Le leader de l’opposition, Paul Bérenger, a justifié sa décision de ne pas aller de l’avant avec sa Private Notice Question (PNQ) consacrée au projet Heritage City après que Pravind Jugnauth a passé la question à Roshi Bhadain, déclarant qu’une PNQ « doit être adressée au ministre concerné ». Il ajoute mettre « tout le blâme sur le dos de sir Anerood Jugnauth », ajoutant qu’il attendait de voir ce que fera le ministre des Finances.
Paul Bérenger estime qu’il revenait au ministre des Finances de répondre à la question. Il a rappelé qu’à l’origine, il y avait le projet Highlands Smart City, qui englobait une cité administrative. La SLDC avait confié à LuxConsult le soin de réaliser un plan directeur. « Or, sir Anerood Jugnauth s’est permis de confier une partie du projet à Roshi Bhadain. Et maintenant que le gouvernement a décidé de ne pas aller de l’avant avec le projet, tout le dossier devait normalement être renvoyé au ministre des Finances et une PNQ doit être adressée au ministre concerné, donc à Pravind Jugnauth. On ne peut pas poser une question à un ministère qui n’a rien à faire avec le sujet », a affirmé Paul Bérenger.
Interrogé par la presse pour savoir si le terrain initialement choisi pour la cité administrative avait été déplacé, le leader de l’opposition a affirmé que « tout le monde sait que tel a été le cas ». Il rappelle que l’opposition a tiré « à plusieurs reprises » la sonnette d’alarme au sujet des différents problèmes concernant Heritage City. « Ce projet, c’est de la folie furieuse du début à la fin. »
La conférence de presse d’hier a été essentiellement consacrée à la montagne du Morne. Paul Bérenger a rappelé que l’Aapravasi Ghat Trust Fund ainsi que Le Morne Trust Fund avaient été créés « alors que le MMM faisait partie du gouvernement », entre 2000 et 2005. Cela a également été le cas, dit-il, concernant la décision d’aller de l’avant pour demander à l’Unesco d’inscrire l’Aapravasi Ghat et Le Morne sur la liste des sites reconnus comme patrimoines mondiaux. Et d’ajouter que la décision de déclarer jours fériés les 1er février et 2 novembre pour célébrer la fin de l’esclavage et l’arrivée des travailleurs engagés a été prise par son parti. Le MMM, a-t-il expliqué, « a été étroitement associé à tous ces projets, qui sont de nature nationale ». Raison pour laquelle « la politisation outrancière constitue un manque de respect impardonnable du PMSD pour ce site sacré ».

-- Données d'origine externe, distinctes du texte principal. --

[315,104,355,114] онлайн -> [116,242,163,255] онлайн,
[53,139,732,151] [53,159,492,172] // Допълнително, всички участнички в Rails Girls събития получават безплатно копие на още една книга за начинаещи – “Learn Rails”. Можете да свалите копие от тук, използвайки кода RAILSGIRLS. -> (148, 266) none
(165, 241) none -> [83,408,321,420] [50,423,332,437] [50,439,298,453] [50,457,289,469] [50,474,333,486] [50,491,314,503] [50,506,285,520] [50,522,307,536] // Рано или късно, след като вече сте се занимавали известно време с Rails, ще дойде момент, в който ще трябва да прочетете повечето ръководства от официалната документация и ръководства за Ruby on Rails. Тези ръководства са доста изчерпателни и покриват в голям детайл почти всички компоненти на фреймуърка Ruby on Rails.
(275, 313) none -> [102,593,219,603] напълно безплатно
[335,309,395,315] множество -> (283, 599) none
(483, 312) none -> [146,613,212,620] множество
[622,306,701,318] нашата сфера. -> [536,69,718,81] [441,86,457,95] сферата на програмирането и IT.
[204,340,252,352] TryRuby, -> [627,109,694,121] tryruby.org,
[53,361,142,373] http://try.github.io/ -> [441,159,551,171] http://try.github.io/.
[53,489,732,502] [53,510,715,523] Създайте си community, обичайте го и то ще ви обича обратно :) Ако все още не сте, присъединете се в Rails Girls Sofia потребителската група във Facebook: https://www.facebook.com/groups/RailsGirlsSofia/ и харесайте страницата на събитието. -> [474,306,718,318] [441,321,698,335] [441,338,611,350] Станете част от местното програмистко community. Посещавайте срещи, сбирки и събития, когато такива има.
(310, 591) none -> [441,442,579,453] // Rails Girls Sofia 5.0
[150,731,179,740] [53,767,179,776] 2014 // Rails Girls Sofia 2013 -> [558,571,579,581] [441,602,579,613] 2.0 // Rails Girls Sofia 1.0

« Xavier-Luc Duval avait dit qu’il fallait avoir des guides en raison du danger que représente l’ascension de la montagne. Trois semaines après l’inauguration, il n’en est rien. Il n’y a toujours pas de guides ni de protection ou encore de mesures pour protéger l’environnement. Les gens font ce qu’ils veulent. » Paul Bérenger a affirmé qu’il faut agir « très vite » du côté de la sécurité, de la protection de l’environnement et de la protection de ce « site sacré ». Il a déploré le fait que l’Unesco n’ait pas été impliquée dans la décision d’ouvrir un passage menant au sommet de la montagne. « Avant que l’Unesco ne mette un site sur sa liste de patrimoines mondiaux, il y a toute une série de procédures à suivre. Le site peut être déclassifié si des bêtises sont commises », a-t-il dit. Par ailleurs, Paul Bérenger a déploré que le “management plan” concernant la gestion de la montagne du Morne n’ait toujours pas été approuvé par le gouvernement. Tout en reconnaissant que l’accès à la montagne est « une bonne chose », il a demandé que des « mesures correctives urgentes » soient prises. Il a également annoncé son intention d’aller de l’avant avec une PNQ sur ce sujet afin de savoir quelles conditions ont été imposées par les propriétaires du terrain privé et si cette ouverture est permanente.